#### [Exercise requirements]
Where does the word "terme" occur in the material? Copy each line that has it.

#### [Information supplied]
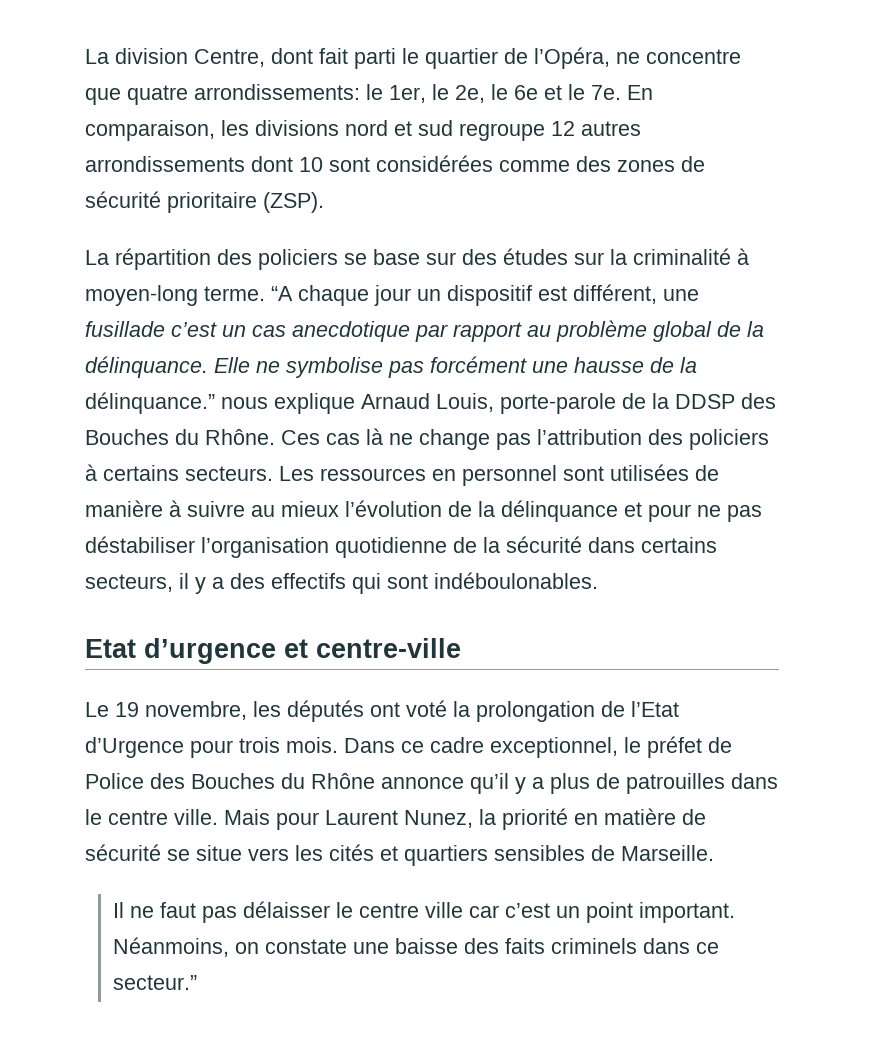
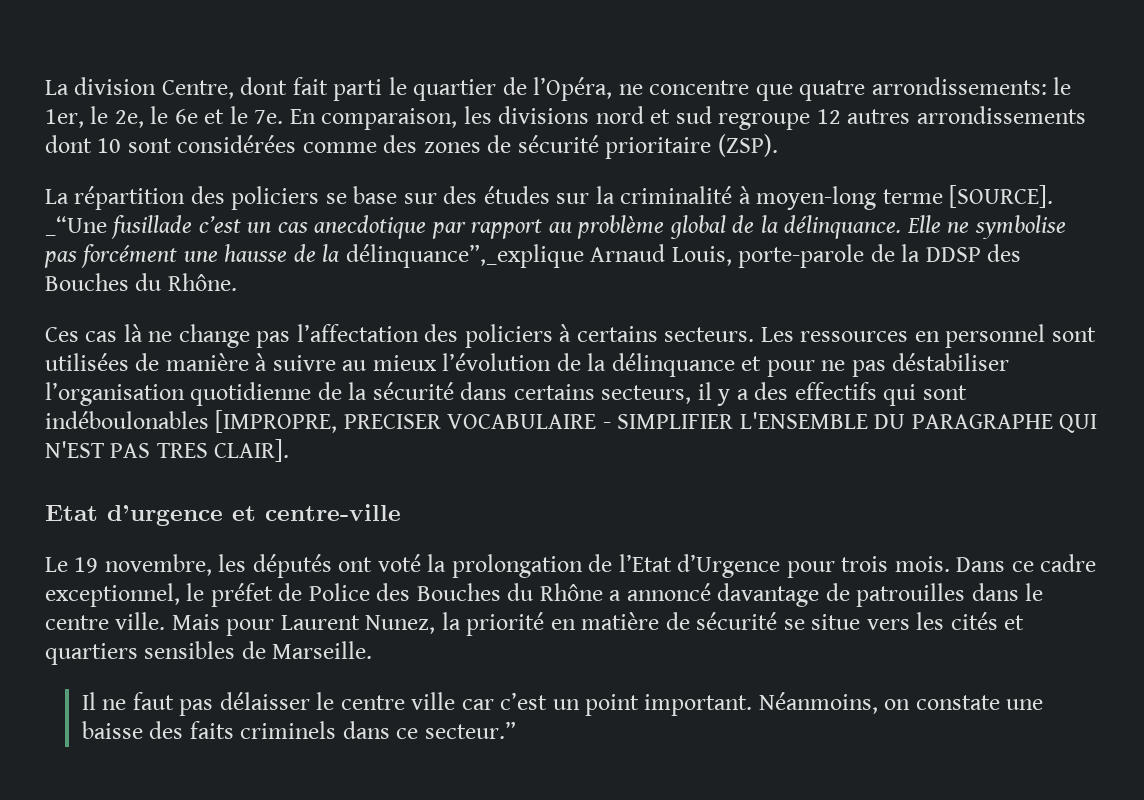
[204,284,699,306] terme. “A chaque jour un dispositif est différent, une -> [882,185,1054,208] [45,216,107,236] terme [SOURCE]. _“Une
[85,392,355,414] délinquance.” nous explique -> [345,244,584,268] délinquance”,_explique
(275, 437) none -> (237, 282) //
[537,429,642,445] l’attribution -> [296,324,419,342] l’affectation
[434,572,598,589] indéboulonables. -> [45,410,1098,433] [45,439,290,462] indéboulonables [IMPROPRE, PRECISER VOCABULAIRE - SIMPLIFIER L'ENSEMBLE DU PARAGRAPHE QUI N'EST PAS TRES CLAIR].
[381,773,590,794] annonce qu’il y a plus -> [609,583,820,607] a annoncé davantage

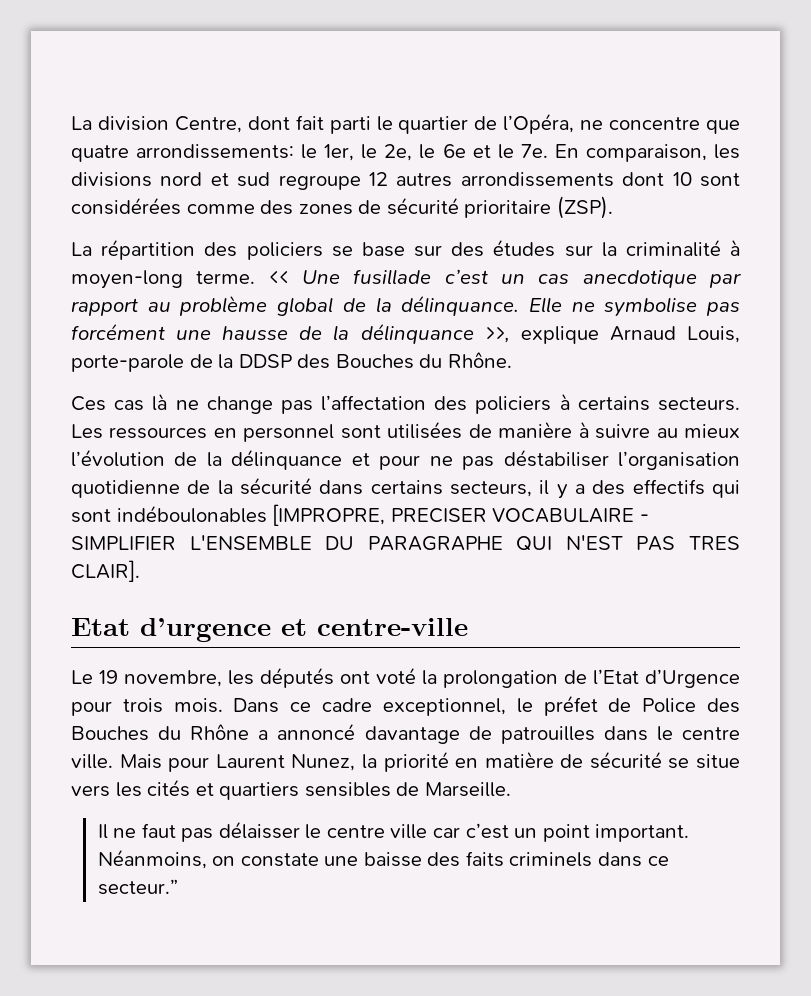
[882,185,1054,208] [45,216,107,236] terme [SOURCE]. _“Une -> [196,270,340,284] terme. << Une
[345,244,584,268] délinquance”,_explique -> [360,323,599,344] délinquance >>, explique

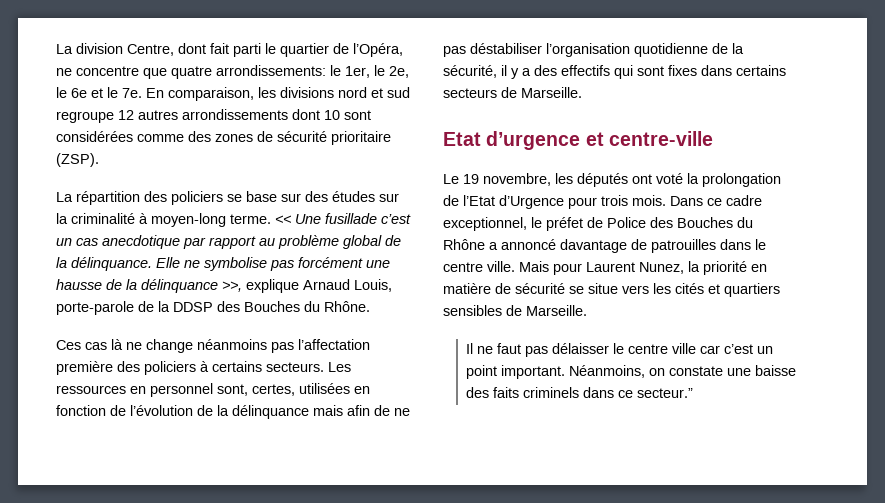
(273, 405) none -> [197,339,267,350] néanmoins
(427, 403) none -> [56,361,113,375] première
[340,421,740,439] sont utilisées de manière à suivre au mieux -> [217,383,370,396] [56,405,126,416] sont, certes, utilisées en fonction de
[351,453,421,470] et pour -> [313,405,390,416] mais afin de
[240,477,532,497] sécurité dans certains secteurs, -> [443,65,497,78] sécurité,
[116,504,649,526] [71,535,740,551] [71,560,140,582] indéboulonables [IMPROPRE, PRECISER VOCABULAIRE - SIMPLIFIER L'ENSEMBLE DU PARAGRAPHE QUI N'EST PAS TRES CLAIR]. -> [668,65,786,76] [443,87,582,98] fixes dans certains secteurs de Marseille.

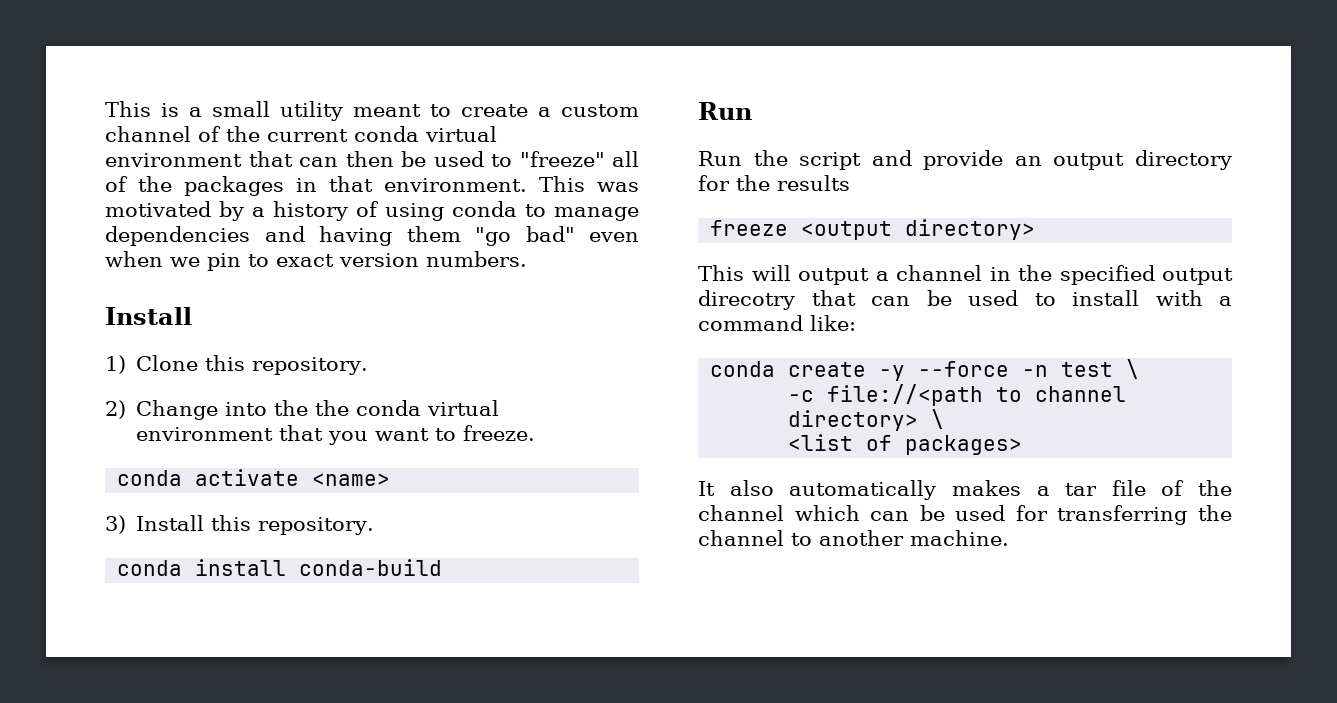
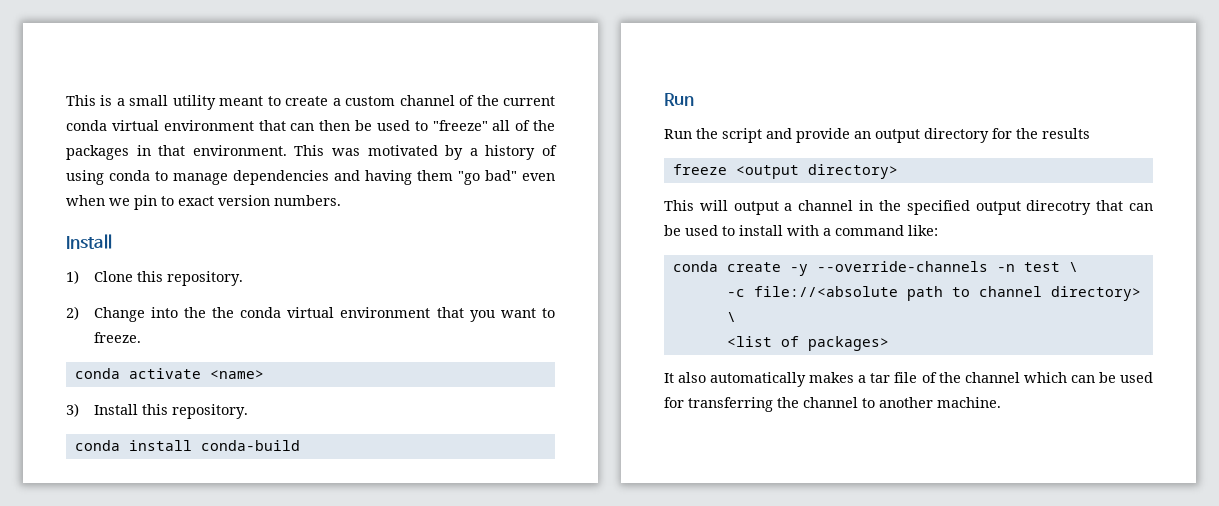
[918,361,1010,377] --force -> [816,261,988,272] --override-channels
[827,384,984,406] file://<path -> [753,286,943,301] file://<absolute path

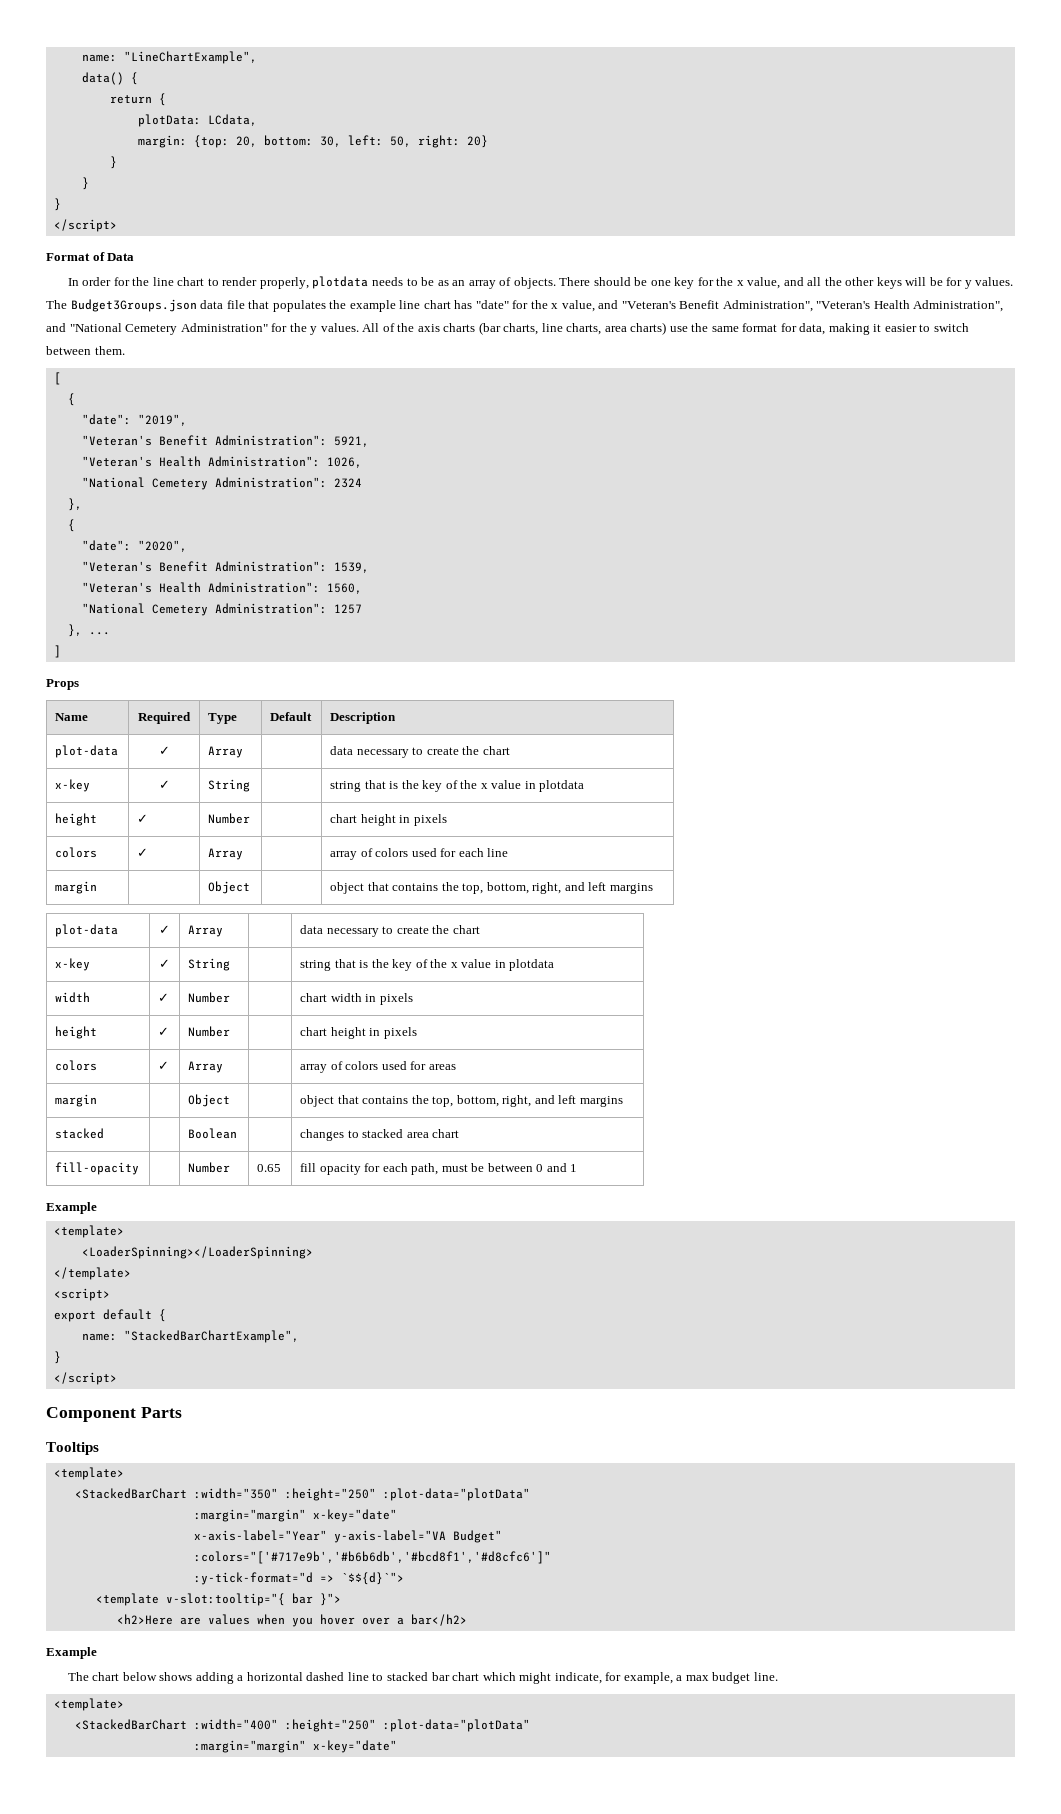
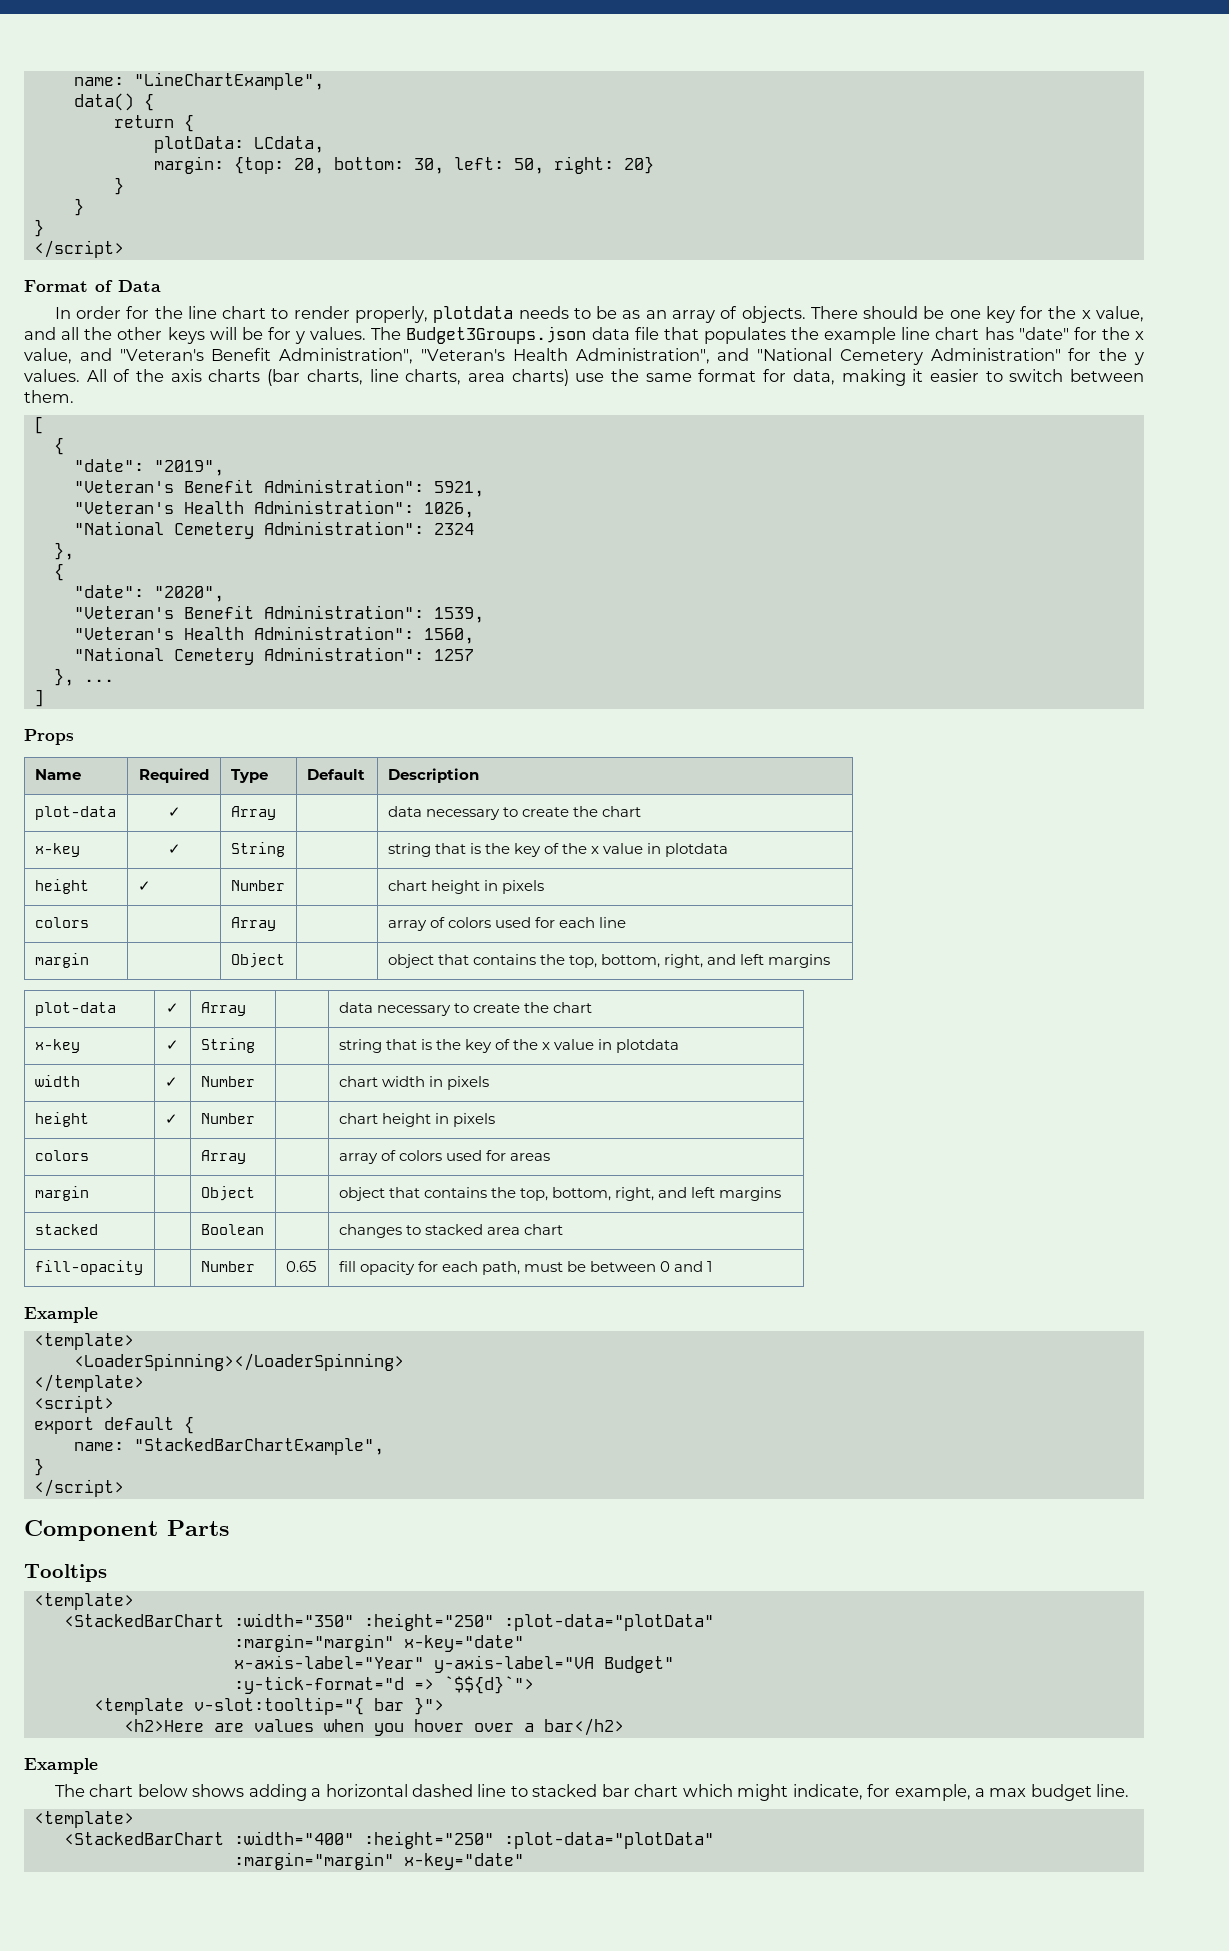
[137,848,149,857] ✓ -> (89, 922) none
[158,1061,170,1070] ✓ -> (89, 1155) none
[193,1551,551,1564] // :colors="['#717e9b','#b6b6db','#bcd8f1','#d8cfc6']" -> (674, 1664) none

#### [Answer to this problem]
[204,284,699,306] terme. “A chaque jour un dispositif est différent, une -> [882,185,1054,208] [45,216,107,236] terme [SOURCE]. _“Une
[882,185,1054,208] [45,216,107,236] terme [SOURCE]. _“Une -> [196,270,340,284] terme. << Une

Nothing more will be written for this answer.